Pelanggan itu mengembuskan napas panjang. "Kalau gitu, mending saya beli di warung lain aja. Di sini lebih enak, tapi, kalau pelayanannya lama, keburu kelaparan, Pak!"

"Iya, betul itu! Mana masih antre banyak lagi!" kesal yang lain di belakangnya.

"Apalagi aku, yang dapat giliran terakhir. Entah, mungkin kalau ada yang datang lagi, paling cuma lewat dan nggak jadi beli!" seru pembeli paling belakang.

Telinga suami Keisha pun menjadi panas. Dia ingin marah, tapi berusaha untuk menahannya. Semua demi reputasi sebagai penjual yang harus selalu ramah, supaya pelanggan betah. Kalau Bas melampiaskan emosi saat ini, pasti mereka akan lari dan dia tidak jadi dapat uang.

"Sekali lagi maaf, memang seperti ini keadaannya. Saya akan berusaha melayani Anda dengan semaksimal mungkin, dengan tetap menjaga rasa nasi goreng yang khas di warung ini," pinta Bas memelas, seraya menyerahkan satu kantong kresek putih pada pelanggan yang marah tadi.

Pembeli itu langsung merebutnya dan melempar uang ke atas meja. "Lain kali tolong lebih cepat, ya! Maaf, keburu lapar."

Bas hanya mengangguk, tanpa membalas ucapannya, takut malah kelepasan emosi.

"Capek antrenya, lain kali aja aku," ujar seseorang yang berdiri di bagian tengah.

Beberapa yang lain juga ikut pergi, merasa pelayanan nasgor terlalu lama. Hanya ada tiga orang yang berdiri di barisan tadi.
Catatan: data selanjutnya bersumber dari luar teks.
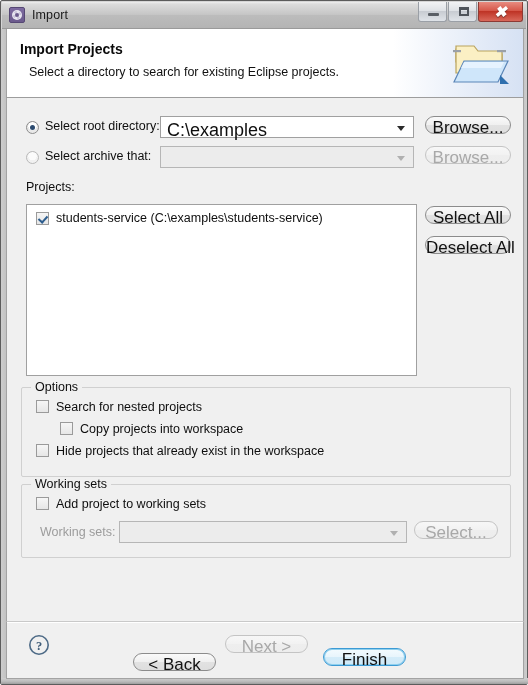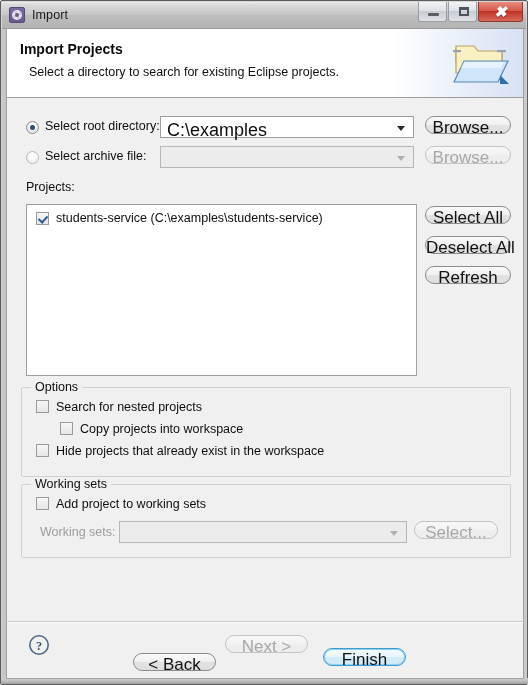--- a/index.html
+++ b/index.html
@@ -419,7 +419,7 @@
     <div class="btn" style="left:418px; top:18px; width:86px;">Browse...</div>
 
     <div class="radio disabled" style="left:19px; top:53px;"></div>
-    <div class="lbl" style="left:38px; top:51px;">Select archive file:</div>
+    <div class="lbl" style="left:38px; top:51px;">Select archive that:</div>
     <div class="combo disabled" style="left:153px; top:48px; width:254px;">
       <span class="val"></span>
       <span class="arrow"></span>

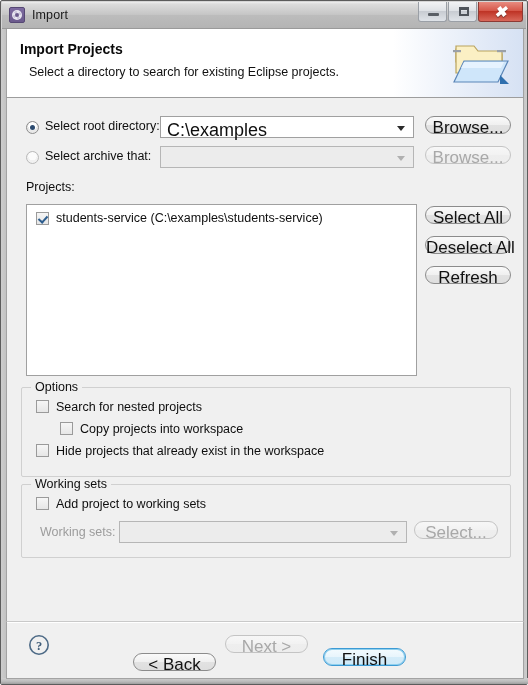--- a/index.html
+++ b/index.html
@@ -437,7 +437,6 @@
 
     <div class="btn" style="left:418px; top:108px; width:86px;">Select All</div>
     <div class="btn" style="left:418px; top:138px; width:86px;">Deselect All</div>
-    <div class="btn" style="left:418px; top:168px; width:86px;">Refresh</div>
 
     <div class="group" style="left:14px; top:289px; width:490px; height:90px;">
       <span class="caption">Options</span>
"Silakan bila ada yang mau pindah ke warung lain. Pelayanan nasi goreng kali ini, sudah paling maksimal yang bisa kami lakukan sebagai manusia biasa," ujar putra Danu, tetap sopan, "Mbaknya beli apa?"

Perempuan yang mendapat giliran, menyebutkan menu yang hendak dia beli.

"Baik, tunggu sebentar!" pinta putra Danu.

Tiga puluh menit kemudian, semua pembeli sudah selesai dilayani. Bas masuk rumah sambil menyeka keringat yang membanjiri keningnya.

"Duh! Capek banget. Mana pembelinya pada bawel lagi. Ya Allah!" keluhnya, seraya duduk di kursi ruang tamu dan menyandarkan punggungnya.

Keisha yang muncul dari ruang makan, menghampirinya. "Sabar, Mas. Semua ada ujiannya."

Bas membelalakkan mata. "Ka-kamu dengar omelan dari pelanggan ta-di?" Dia tampak gugup.

"Iya, aku sempat dengar ribut-ribut, terus ingin mengintip dari balik jendela. Ternyata pada nggak sabaran," sahut istrinya.

"Maaf, kalau mengganggu waktu istirahatmu. Jujur, aku kewalahan," kata Bas, merasa tak enak pada Keisha.

"Enggak papa, keganggu dikit. InsyaaAllaah udah nggak stress lagi. Semoga nanti ada solusi dari masalah ini. Kamu mau mandi dulu? Biar aku siapkan kopi kesukaanmu." Putri Azka tersenyum manis.

Baskara mengangguk, lalu memijat pelipisnya. Dia pusing memikirkan halangan yang menerpa usahanya.